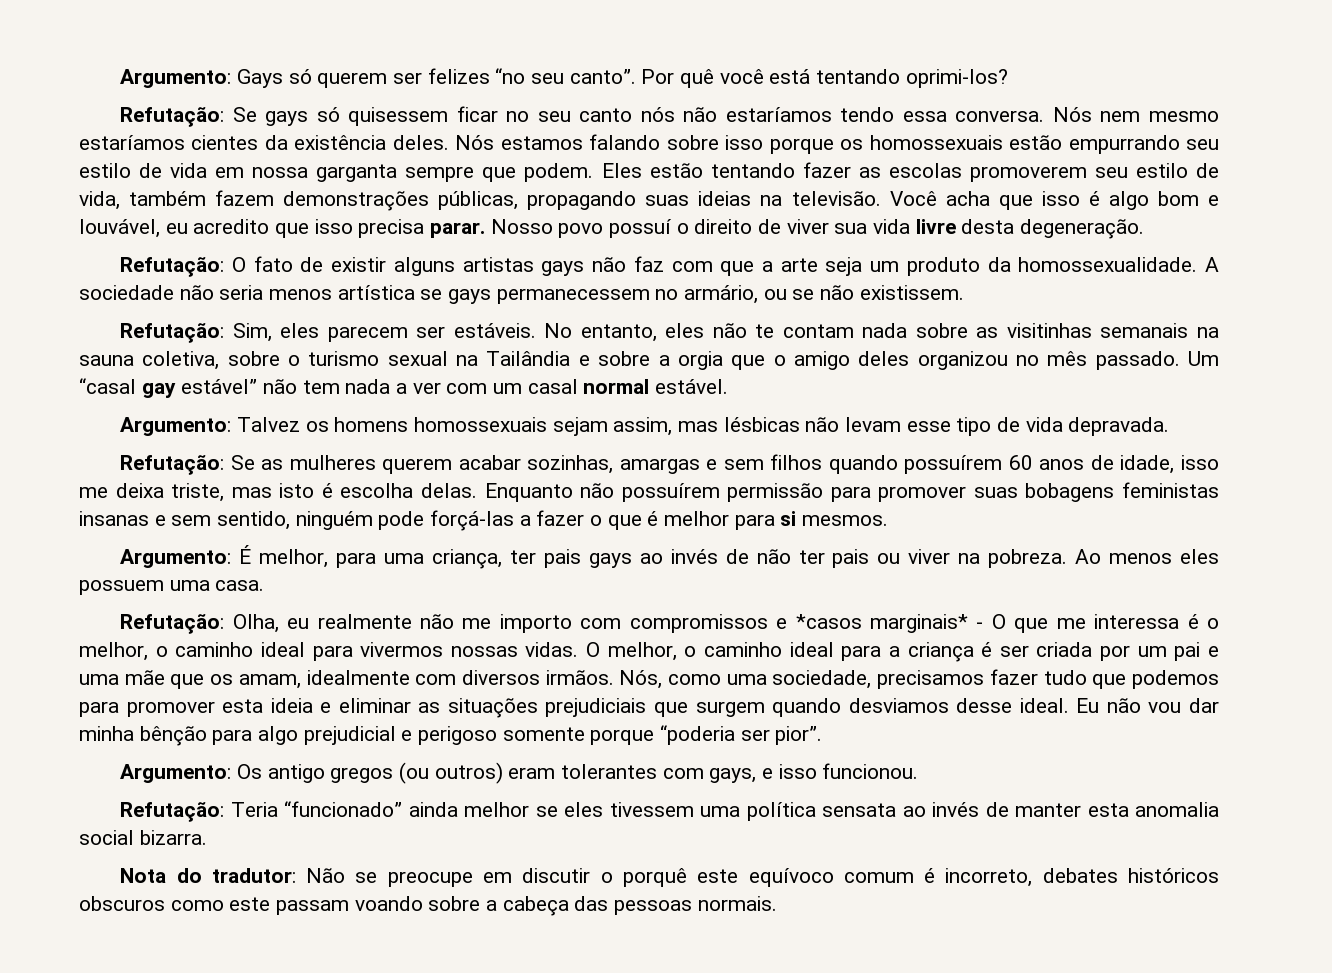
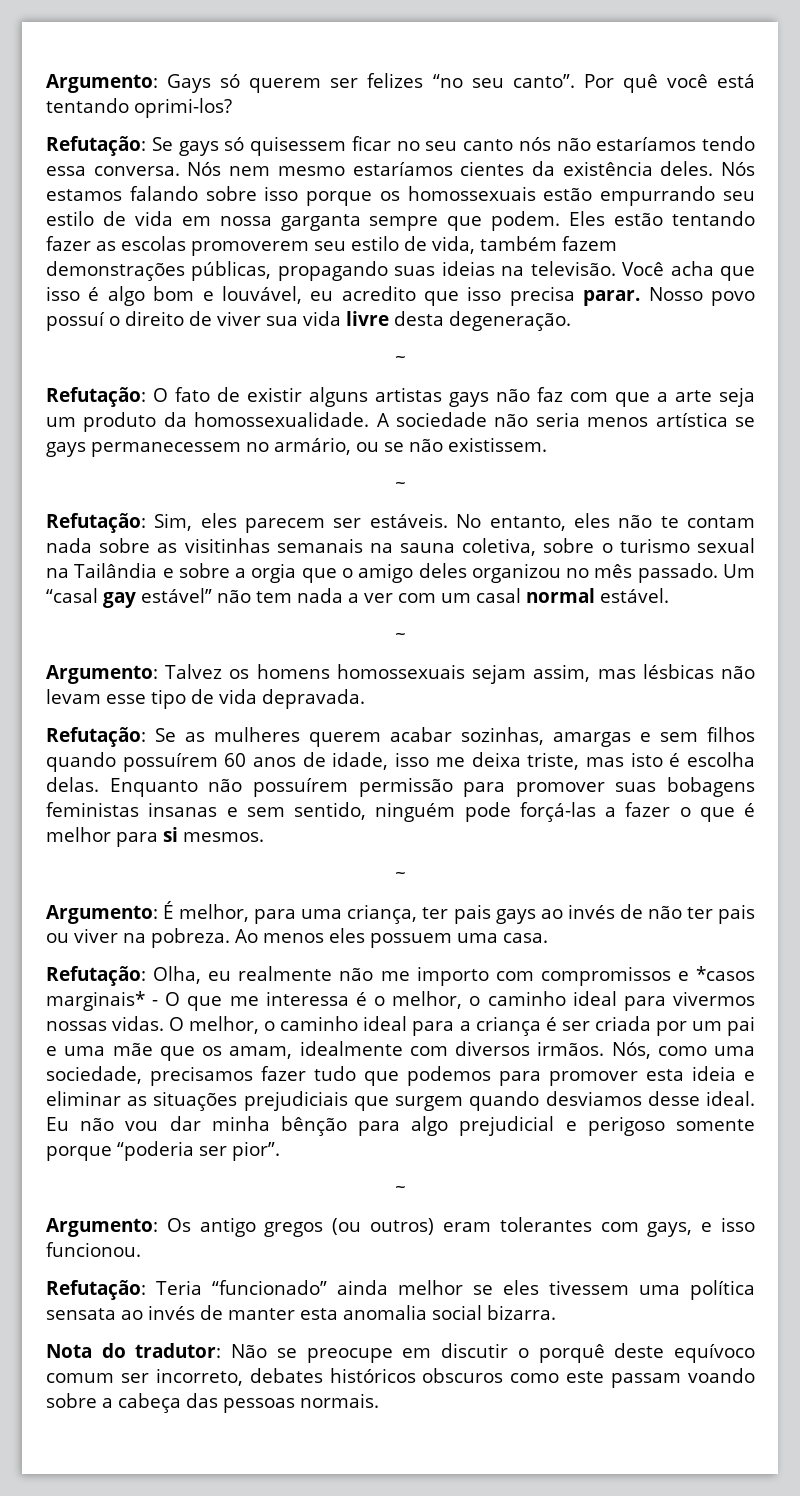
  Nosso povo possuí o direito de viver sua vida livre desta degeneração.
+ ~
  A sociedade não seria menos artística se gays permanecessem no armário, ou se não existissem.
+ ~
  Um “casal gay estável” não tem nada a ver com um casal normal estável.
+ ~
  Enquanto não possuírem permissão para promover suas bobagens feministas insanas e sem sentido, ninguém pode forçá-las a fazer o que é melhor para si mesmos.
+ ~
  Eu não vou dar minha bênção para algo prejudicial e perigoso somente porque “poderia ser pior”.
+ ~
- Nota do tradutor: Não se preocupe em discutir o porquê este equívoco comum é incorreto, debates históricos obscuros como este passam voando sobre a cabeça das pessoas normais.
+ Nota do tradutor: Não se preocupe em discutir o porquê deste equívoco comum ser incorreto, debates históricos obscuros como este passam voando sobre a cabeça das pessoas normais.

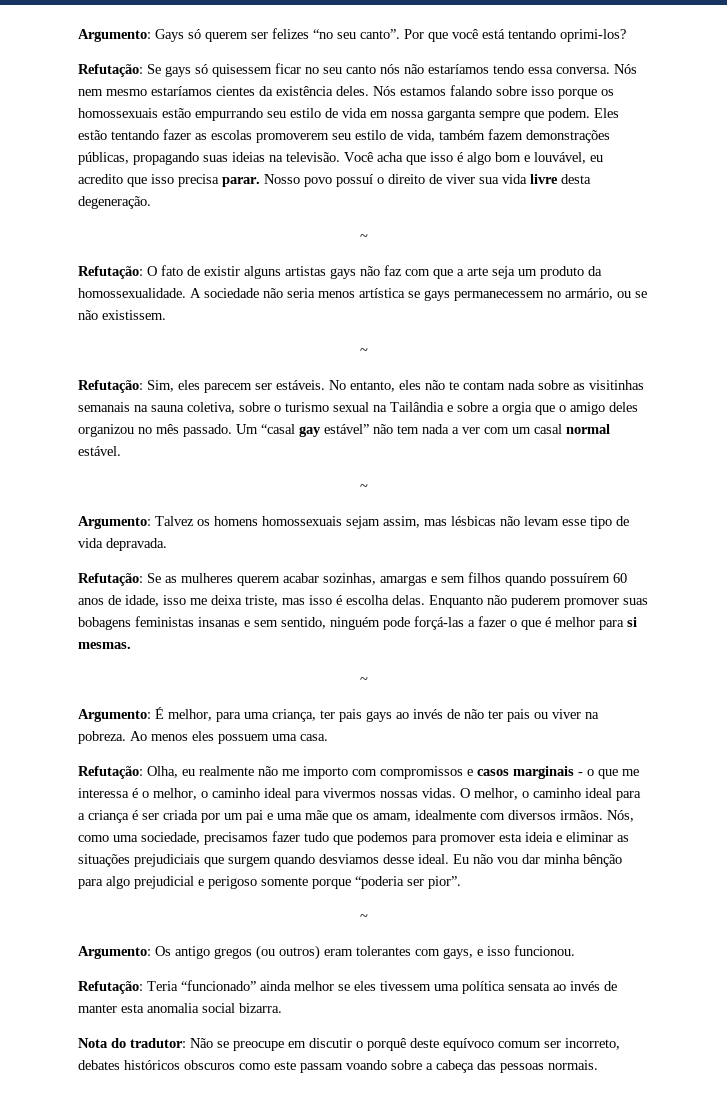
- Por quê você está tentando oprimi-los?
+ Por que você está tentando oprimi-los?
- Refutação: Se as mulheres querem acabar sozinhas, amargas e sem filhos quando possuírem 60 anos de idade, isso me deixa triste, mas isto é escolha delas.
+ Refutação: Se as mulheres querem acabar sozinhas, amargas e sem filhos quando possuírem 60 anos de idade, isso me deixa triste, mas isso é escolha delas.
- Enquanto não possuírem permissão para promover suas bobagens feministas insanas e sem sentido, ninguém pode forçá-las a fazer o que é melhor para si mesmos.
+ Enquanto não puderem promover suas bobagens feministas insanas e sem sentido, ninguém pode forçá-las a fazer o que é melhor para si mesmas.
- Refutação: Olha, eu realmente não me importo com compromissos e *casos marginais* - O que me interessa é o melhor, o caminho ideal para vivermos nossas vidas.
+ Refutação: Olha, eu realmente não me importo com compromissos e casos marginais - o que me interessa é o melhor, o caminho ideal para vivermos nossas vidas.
--
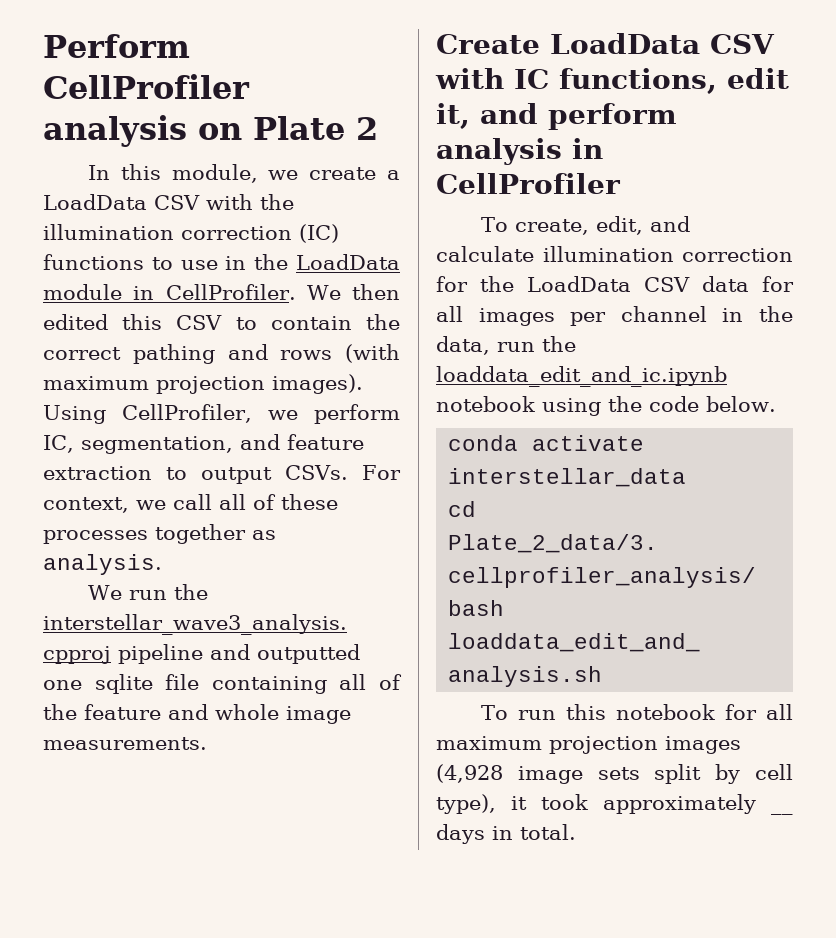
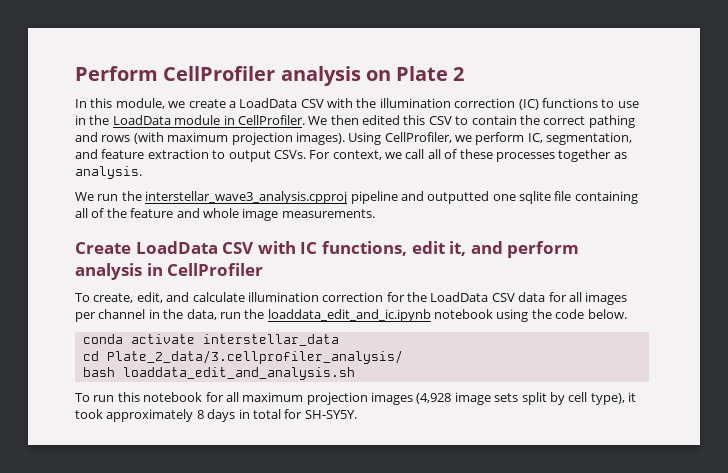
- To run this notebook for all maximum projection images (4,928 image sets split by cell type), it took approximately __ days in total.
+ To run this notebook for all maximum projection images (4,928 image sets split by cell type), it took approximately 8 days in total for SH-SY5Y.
---
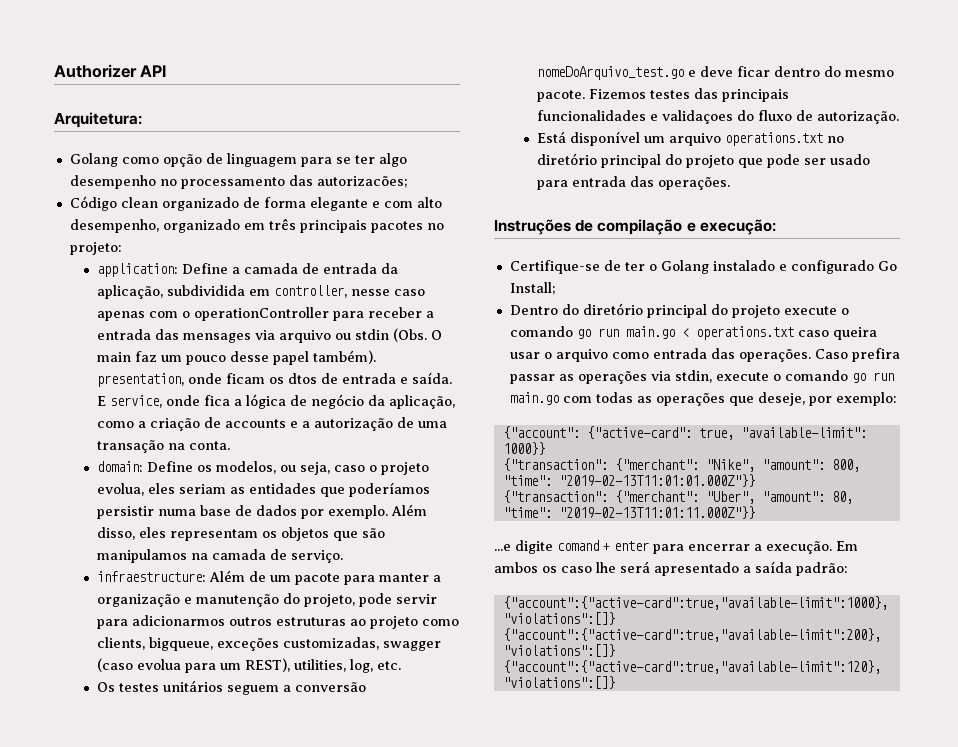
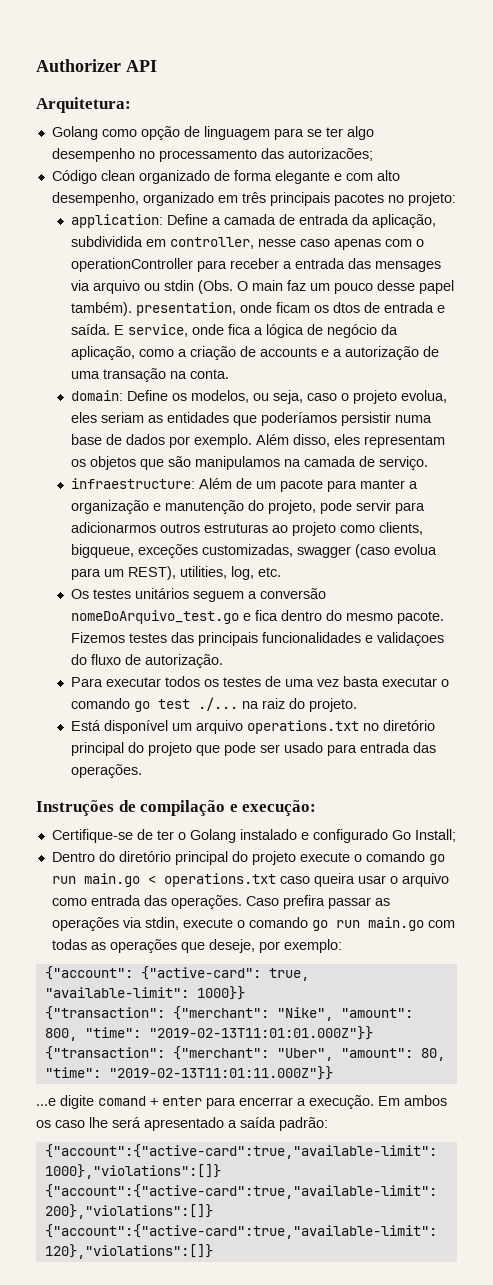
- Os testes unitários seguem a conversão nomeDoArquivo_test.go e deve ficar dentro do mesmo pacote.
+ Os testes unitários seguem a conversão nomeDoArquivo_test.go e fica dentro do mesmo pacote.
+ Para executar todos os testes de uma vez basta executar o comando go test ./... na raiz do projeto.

* _AIM OF THE EXERCISE_: Return exactly the lines above, from the one with "- Nota do tradutor: Não" up to and including the one with "- Por quê você está tentando oprimi-los?", and include no pictures.

* _OUTPUT FOR THIS EXERCISE_:
- Nota do tradutor: Não se preocupe em discutir o porquê este equívoco comum é incorreto, debates históricos obscuros como este passam voando sobre a cabeça das pessoas normais.
+ Nota do tradutor: Não se preocupe em discutir o porquê deste equívoco comum ser incorreto, debates históricos obscuros como este passam voando sobre a cabeça das pessoas normais.

- Por quê você está tentando oprimi-los?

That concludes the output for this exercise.